--- Source material Enclosed Below ---

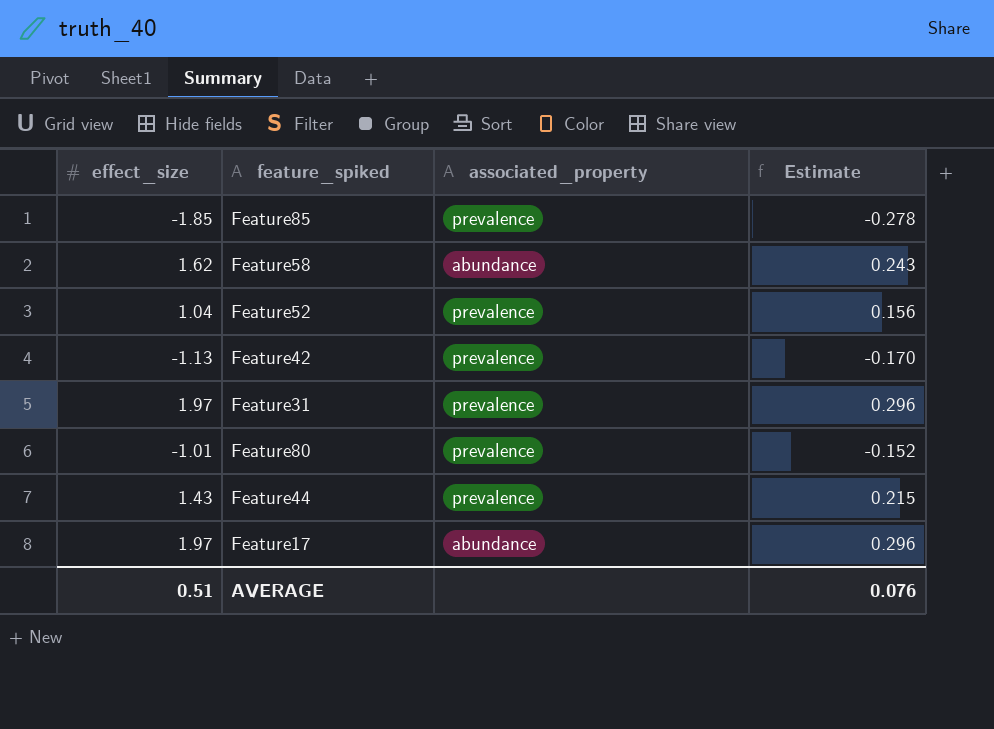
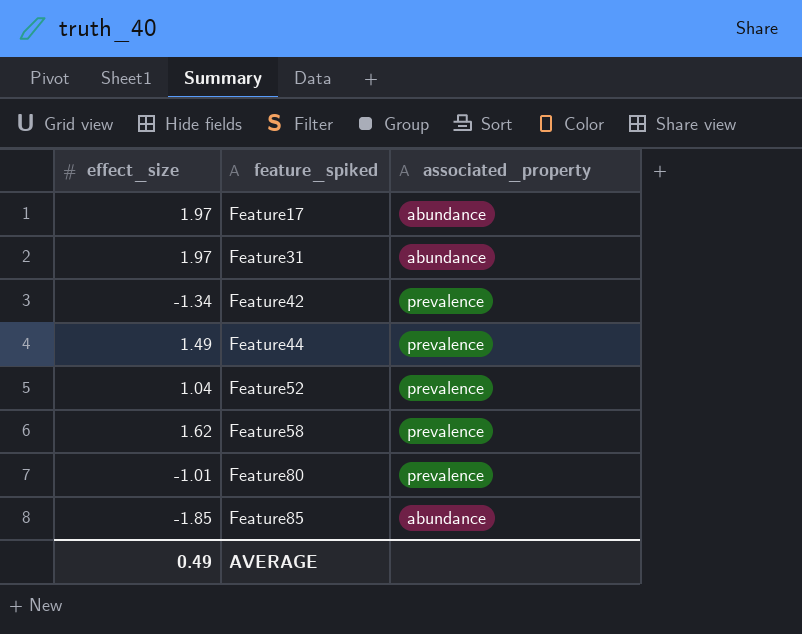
row order: none -> feature_spiked ascending
column Estimate | formula: [effect_size] * 0.15 -> none
Feature31 | associated_property: prevalence -> abundance
Feature42 | effect_size: -1.13 -> -1.34
Feature44 | effect_size: 1.43 -> 1.49
Feature58 | associated_property: abundance -> prevalence
Feature85 | associated_property: prevalence -> abundance
AVERAGE | effect_size: 0.51 -> 0.49

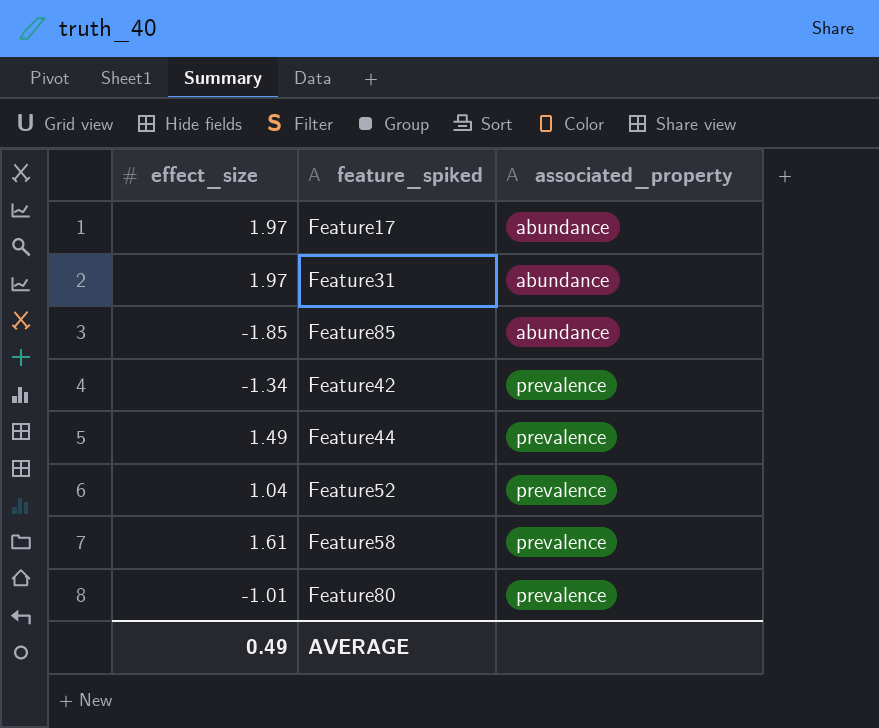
row order: feature_spiked ascending -> associated_property ascending
Feature58 | effect_size: 1.62 -> 1.61

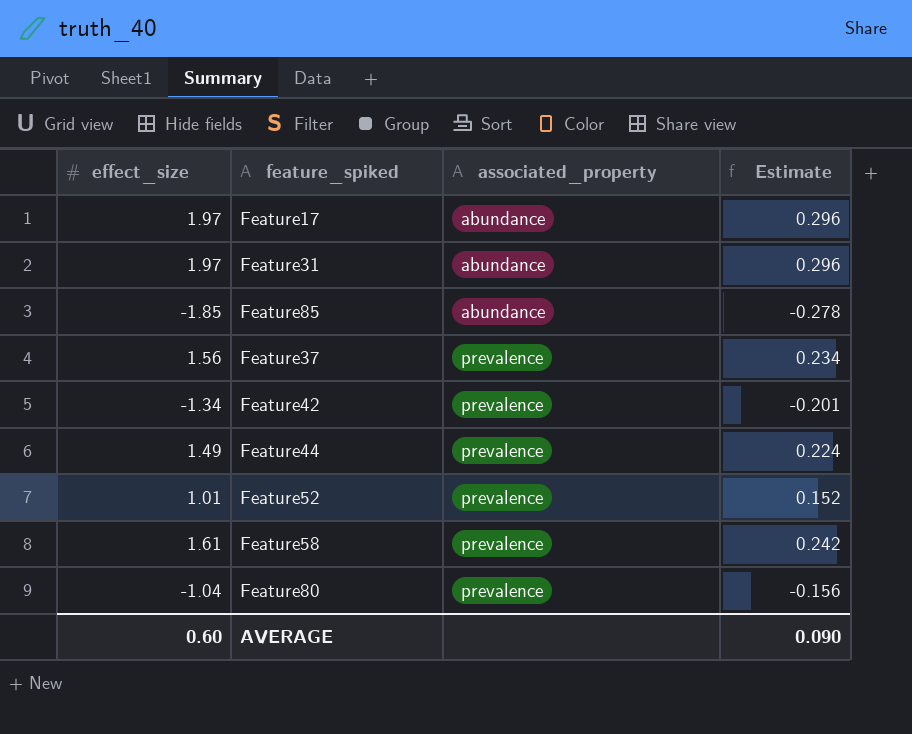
column Estimate | formula: none -> [effect_size] * 0.15
row Feature37: none -> 1.56 | prevalence | 0.234
Feature52 | effect_size: 1.04 -> 1.01
Feature80 | effect_size: -1.01 -> -1.04
AVERAGE | effect_size: 0.49 -> 0.60

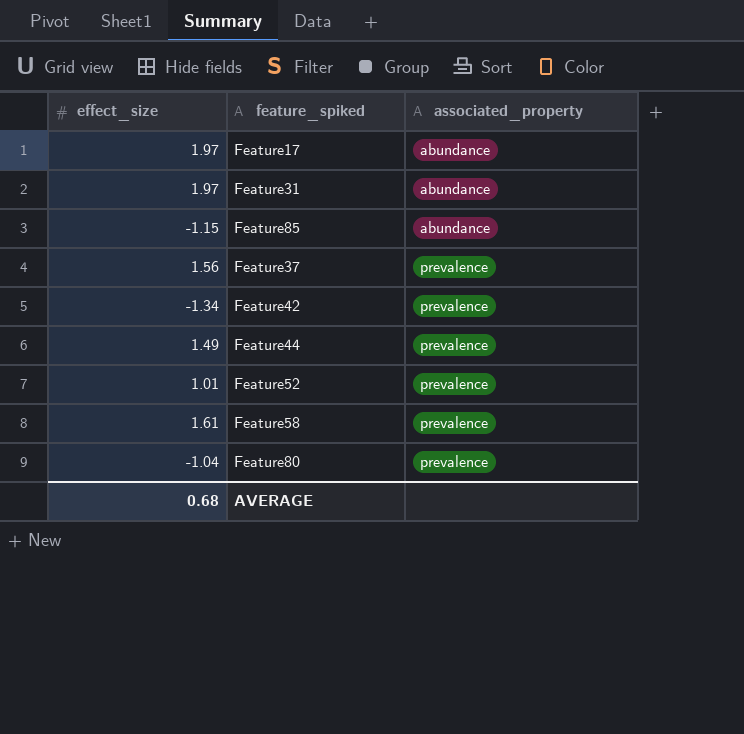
column Estimate | formula: [effect_size] * 0.15 -> none
Feature85 | effect_size: -1.85 -> -1.15
AVERAGE | effect_size: 0.60 -> 0.68

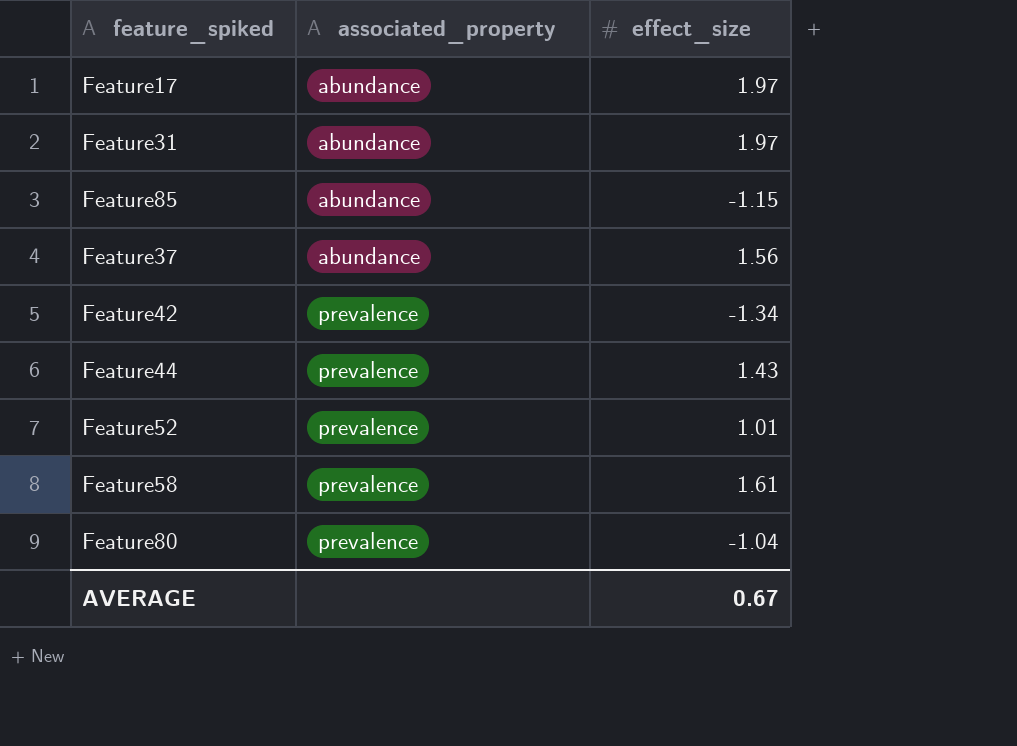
column effect_size | position: 1 -> 3
Feature37 | associated_property: prevalence -> abundance
Feature44 | effect_size: 1.49 -> 1.43
AVERAGE | effect_size: 0.68 -> 0.67

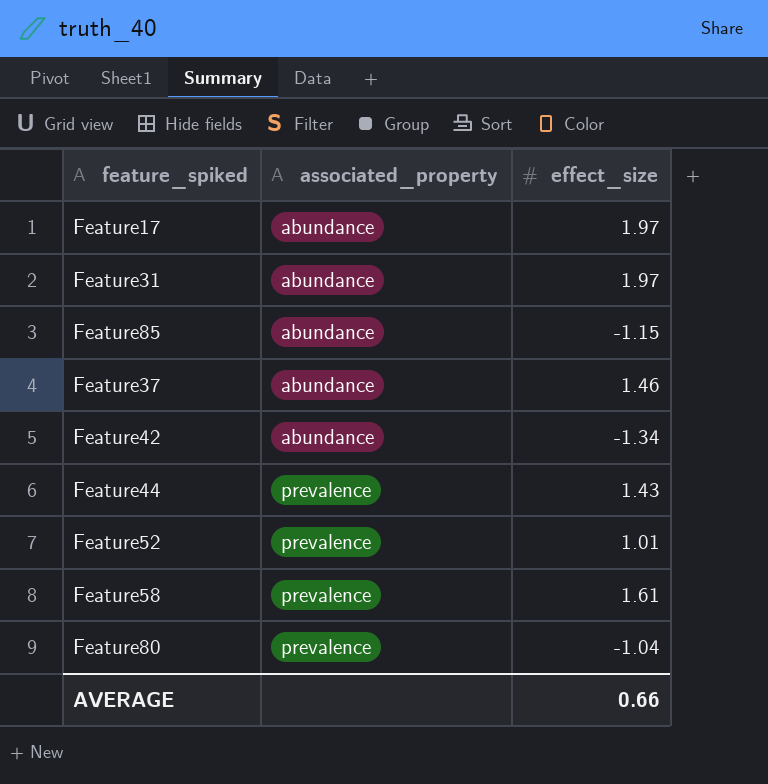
Feature37 | effect_size: 1.56 -> 1.46
Feature42 | associated_property: prevalence -> abundance
AVERAGE | effect_size: 0.67 -> 0.66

--- End of Enclosed Source material ---

Exactness is what counts here: copy each entry as given and omit its pictures.

Output of the task
row order: none -> feature_spiked ascending
column Estimate | formula: [effect_size] * 0.15 -> none
Feature31 | associated_property: prevalence -> abundance
Feature42 | effect_size: -1.13 -> -1.34
Feature44 | effect_size: 1.43 -> 1.49
Feature58 | associated_property: abundance -> prevalence
Feature85 | associated_property: prevalence -> abundance
AVERAGE | effect_size: 0.51 -> 0.49

row order: feature_spiked ascending -> associated_property ascending
Feature58 | effect_size: 1.62 -> 1.61

column Estimate | formula: none -> [effect_size] * 0.15
row Feature37: none -> 1.56 | prevalence | 0.234
Feature52 | effect_size: 1.04 -> 1.01
Feature80 | effect_size: -1.01 -> -1.04
AVERAGE | effect_size: 0.49 -> 0.60

column Estimate | formula: [effect_size] * 0.15 -> none
Feature85 | effect_size: -1.85 -> -1.15
AVERAGE | effect_size: 0.60 -> 0.68

column effect_size | position: 1 -> 3
Feature37 | associated_property: prevalence -> abundance
Feature44 | effect_size: 1.49 -> 1.43
AVERAGE | effect_size: 0.68 -> 0.67

Feature37 | effect_size: 1.56 -> 1.46
Feature42 | associated_property: prevalence -> abundance
AVERAGE | effect_size: 0.67 -> 0.66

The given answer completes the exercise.